Escalation of commitment is the irrational continuance in a project or plan due to time, money, and energy which has previously been "sunk" into the project. In business, it occurs when managers and other decision-makers are reluctant to back out of a doomed project simply because they have invested heavily in its success. While this sort of resilience can often be an admirable characteristic of a leader, it can also often cause the organization distress and leave the firm's employees and other project stakeholders frustrated and demoralized; not to mention the excessive costs which the company would incur trying to make the project work.
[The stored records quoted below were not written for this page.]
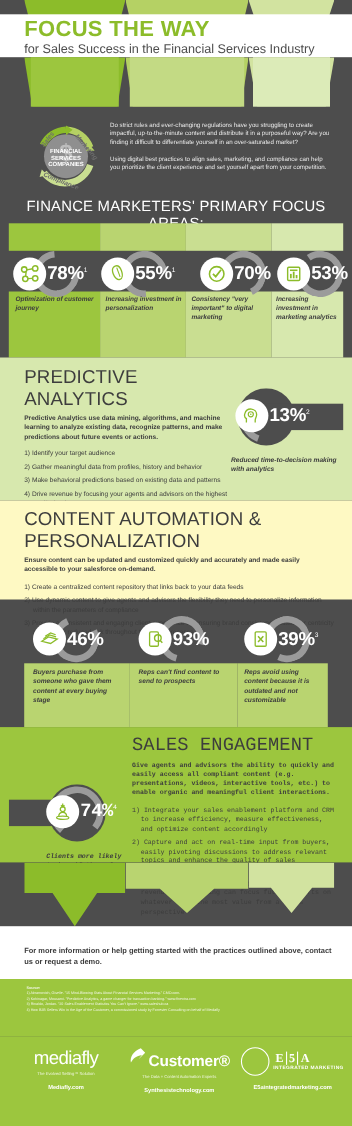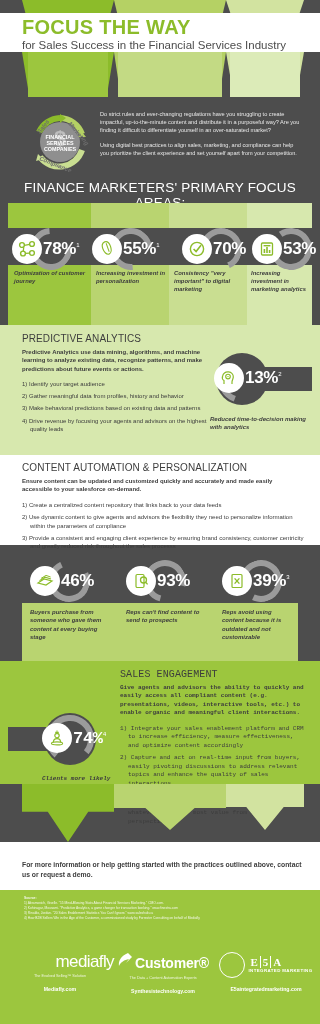--- a/index.html
+++ b/index.html
@@ -73,36 +73,36 @@
   .pct { position:relative; z-index:3; color:#ffffff; font-size:17px; font-weight:bold;
          margin-left:1px; letter-spacing:-.3px; }
   .pct sup { font-size:6px; vertical-align:super; font-weight:normal; }
 
   .fb-cap { position:absolute; top:66px; font-style:italic; font-weight:bold;
             color:#3d3d3d; font-size:5.9px; line-height:8.2px; }
 
   
   .sec { position:absolute; left:0; width:320px; }
   .sec-inner { position:relative; height:100%; }
-  .sec h2 { font-size:10px; font-weight:normal; color:#3d3d3d; letter-spacing:.1px; }
+  .sec h2 { font-size:17px; font-weight:normal; color:#3d3d3d; letter-spacing:.1px; }
   .sec .lede { font-size:6px; font-weight:bold; color:#3d3d3d; line-height:8.4px; margin-top:4px; }
   .sec ol { list-style:none; margin-top:7px; }
   .sec ol li { font-size:6px; color:#3d3d3d; line-height:8.6px; margin-bottom:3.5px;
                padding-left:8px; text-indent:-8px; }
 
   
   #predictive { top:325px; height:130px; background:#d7e8ae; }
   #predictive .pa-pad { padding:8px 0 0 22px; width:218px; }
   .pa-stat { position:absolute; right:8px; top:28px; width:104px; }
   .pa-blob { position:absolute; right:0; top:0; width:104px; height:60px; }
   .pa-cap { position:absolute; right:6px; top:62px; width:96px; font-style:italic; font-weight:bold;
             color:#3d3d3d; font-size:6px; line-height:8.4px; }
 
   
-  #content-auto { top:455px; height:90px; background:#ffffff; }
+  #content-auto { top:455px; height:90px; background:#fef9c3; }
   #content-auto .ca-pad { padding:7px 16px 0 22px; }
 
   
   .midband { position:absolute; top:545px; left:0; width:320px; height:116px; }
   .mb-col { position:absolute; top:0; height:116px; }
   .mb-col .bg-bot { position:absolute; top:58px; left:0; right:0; height:58px; background:#b9d470; }
   .mb1 { left:22px;  width:96px; }
   .mb2 { left:118px; width:98px; }
   .mb3 { left:216px; width:82px; }
   .mb-cap { position:absolute; top:63px; font-style:italic; font-weight:bold;
@@ -137,21 +137,21 @@
   .sources .lbl { font-size:3.4px; font-weight:bold; color:#f2f7e6; line-height:4.6px; }
   .sources li { list-style:none; font-size:3.3px; color:#f2f7e6; line-height:5px;
                 white-space:nowrap; overflow:hidden; }
 
   
   .footer { position:absolute; top:942px; left:0; width:320px; height:82px; background:#9cc63e; }
   .flogo { position:absolute; top:10px; text-align:center; }
   .fl1 { left:6px;   width:108px; }
   .fl2 { left:110px; width:106px; }
   .fl3 { left:214px; width:104px; }
-  .fl-name { color:#ffffff; font-weight:bold;text-align:right; }
+  .fl-name { color:#ffffff; font-weight:bold; }
   .fl-tag  { color:#eef5dd; font-size:3.8px; margin-top:2px; }
   .fl-url  { color:#ffffff; font-size:5.2px; font-weight:bold; margin-top:8px; }
   .mf-name { font-size:17px; letter-spacing:-.6px; font-weight:normal; }
   .sy-name { font-size:14px; letter-spacing:-.2px; }
   .e5a-box { display:flex; align-items:center; justify-content:center; gap:3px; }
   .e5a-letters { display:flex; color:#fff; font-family:"Liberation Serif", serif;
                  font-size:11px; font-weight:bold; align-items:center; }
   .e5a-letters span { padding:0 2px; border-right:1px solid #fff; }
   .e5a-letters span:last-child { border-right:none; }
   .e5a-sub { color:#fff; font-size:4.4px; font-weight:bold; letter-spacing:.4px; line-height:5.6px; }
At its root, this phenomenon occurs simply and innocently enough - when a project or a proposal's success suddenly appears unattainable or unfeasible, managers often think that by adding "just a few more people" to the project, or throwing a few more dollars at it will help get things off the ground. For whatever reason, be it that the project is their own brainchild, or that they are simply too stubborn to let go, they are too immersed in the original project plan and and are thus reluctant to back away and look for new alternatives. This type of attitude costs these leaders and their organizations much time, money and energy which could better be spent on other options.

So how then, does one avoid escalation of commitment? First, when you receive information which suggests that your current course of action is now a poor one, you must ask yourself "What personal rewards can I gain from this course of action?" Make sure you keep the outcome of the doomed action plan in mind, and not just the process of proceeding with the plan itself. Secondly, you should set threshold limits which, if no longer can be met, should signal you to change your course of action at once.

Finally, you should be aware of the idea of sunk costs. Realize that this money is essentially water under the bridge; don't hang on to ideas and action plans which have little chance of success just because lots of money has already been invested into it.